They needed an alternative and found it in a previously considered initiative to pair private investments and public loans to try to buy the risky assets and take them off the books of banks. There was one problem: They didn't have enough time to work out many details or consult with others before the plan was supposed to be unveiled.
The sharp course change was one of the key reasons why Geithner's plan -- his first major policy initiative as Treasury secretary -- landed with such a thud last Tuesday. Lawmakers, investors and analysts expressed dismay over the lack of specifics. Markets tanked, and fresh doubts arose about the hand now steering the country's financial policy.
A quick aside, the mindset of theonly man for the job is rather fatalist and short sighted thinking in the larger scheme of things.
Historiclly, Secretaries in the White House Cabinet do not last long. Both Bill Clinton and George W. Bush went through 3 Secretaries in the duration of their terms.

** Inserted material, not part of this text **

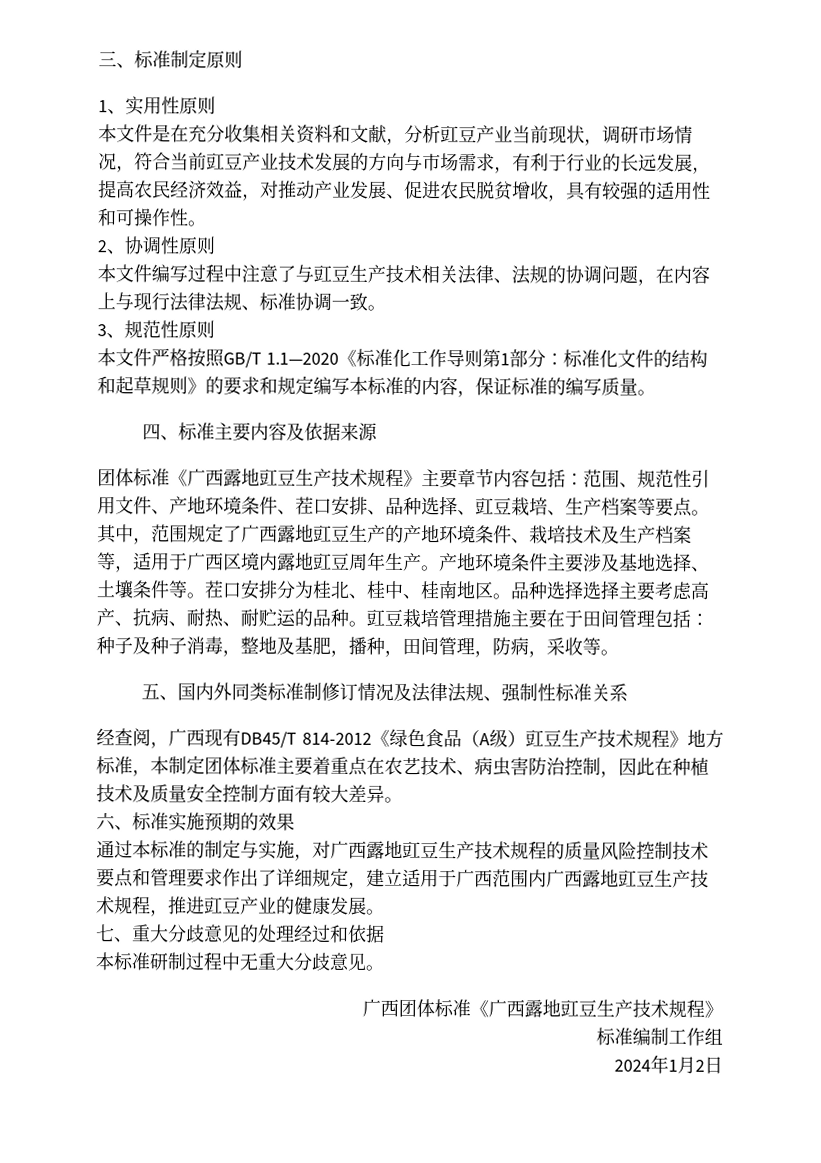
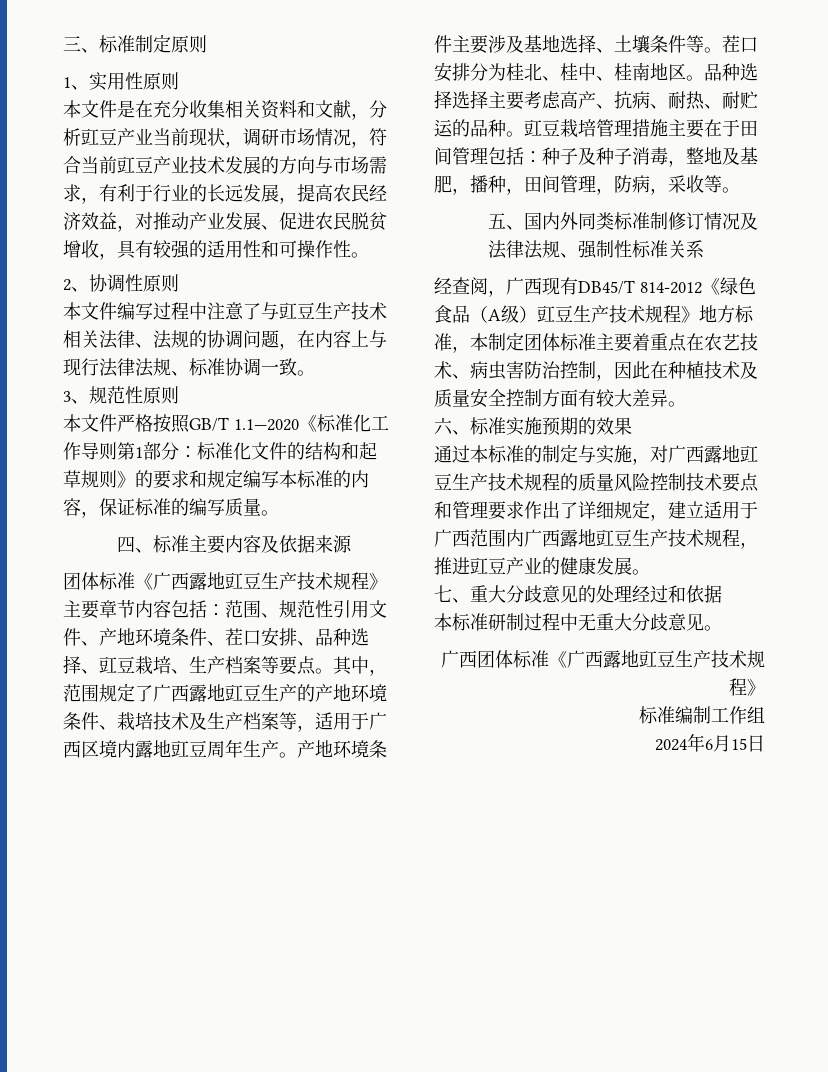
- 2024年1月2日
+ 2024年6月15日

Obama should be lining up who he wants to succeed Geithner soon.
Back to the only man for the job. In a country of over 300 million people, the best man for the job is the one who cheated on his taxes continuously. I'm sure that Obama will be able to find someone who ran a busload of widows and orphans off the road with the seat is ready to turn over. Anyway, back on point.

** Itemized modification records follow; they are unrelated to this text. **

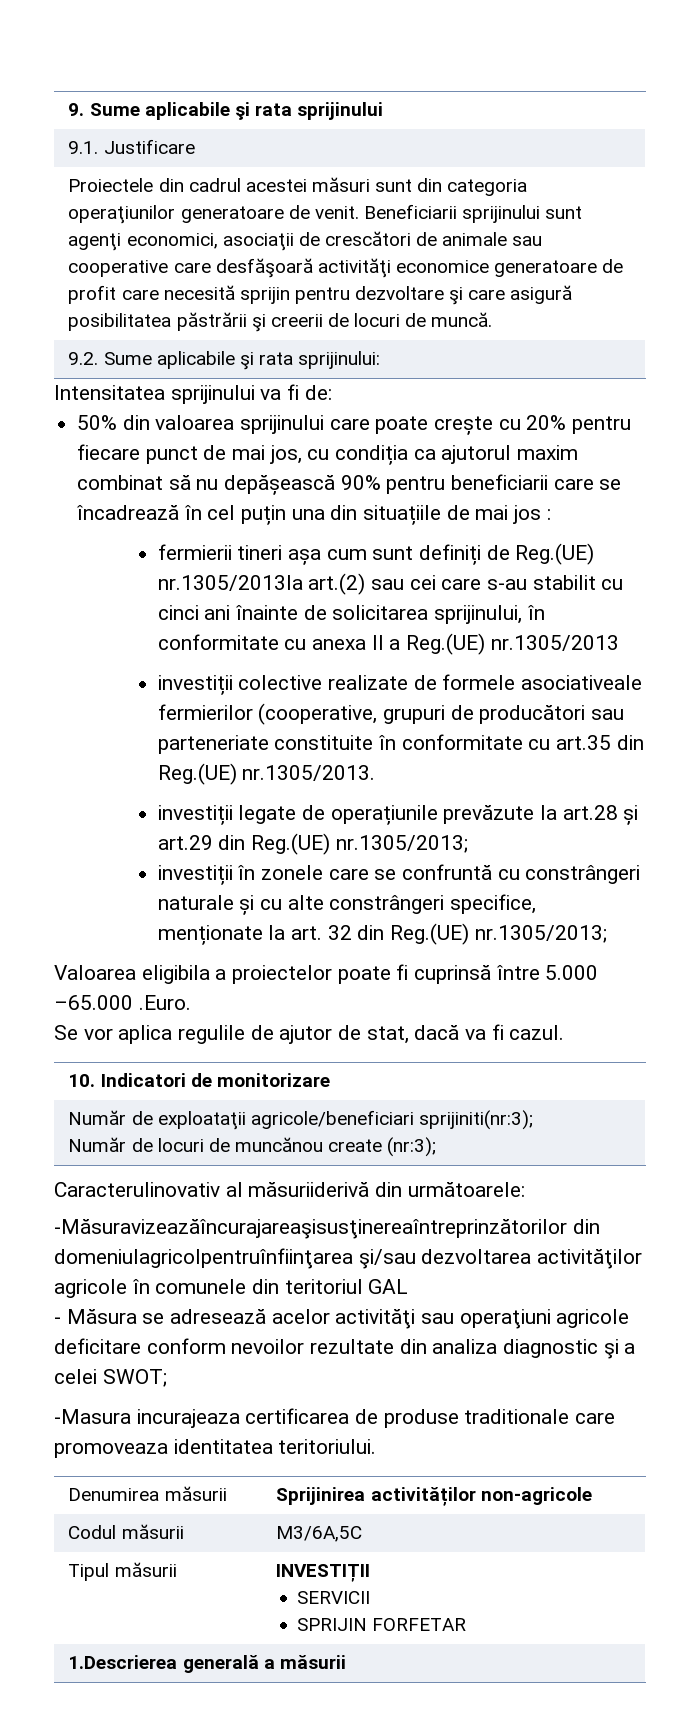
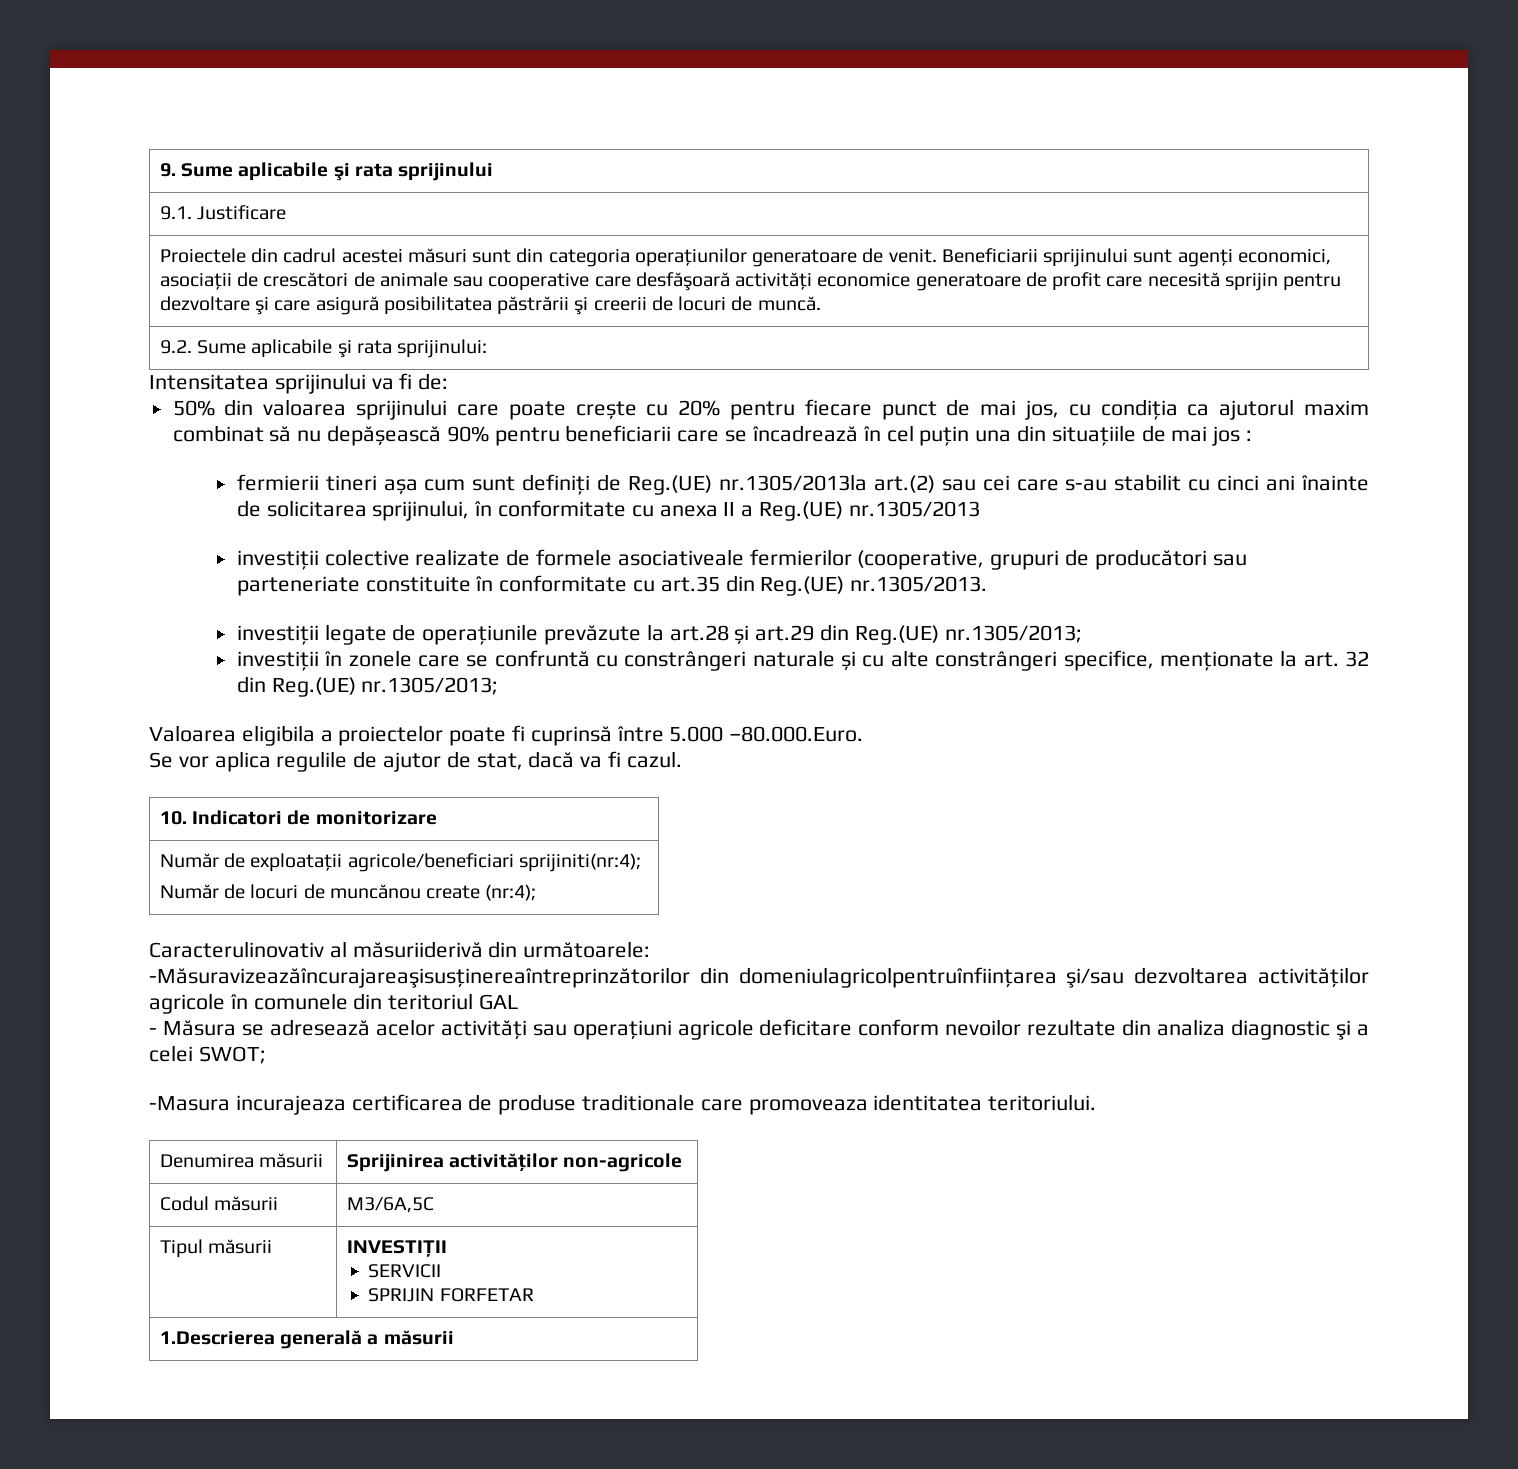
- Valoarea eligibila a proiectelor poate fi cuprinsă între 5.000 –65.000 .Euro.
+ Valoarea eligibila a proiectelor poate fi cuprinsă între 5.000 –80.000.Euro.
- Număr de exploataţii agricole/beneficiari sprijiniti(nr:3);
- Număr de locuri de muncănou create (nr:3);
+ Număr de exploataţii agricole/beneficiari sprijiniti(nr:4);
+ Număr de locuri de muncănou create (nr:4);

Jenifer Rubin has this to say about it all:
So to review: they raised expectations, they had insufficient personnel to do the real work and too many uber-cooks stirring the pot, they didn’t get input they needed and they went ahead with the roll out anyway. Oh, and Geithner had really been thinking about this for nineteen months. And this is what he came up with.
You have to question the executive skills of both the Treasury Secretary and his boss (who is ultimately responsible for Geithner and the disastrous roll out). And next time someone explains that he has been too sloppy, inattentive and distracted to abide by simple rules in governing his own life, it’s probably a clue we shouldn’t put him in a job with huge responsibilities demanding astute judgment and keen executive leadership skills.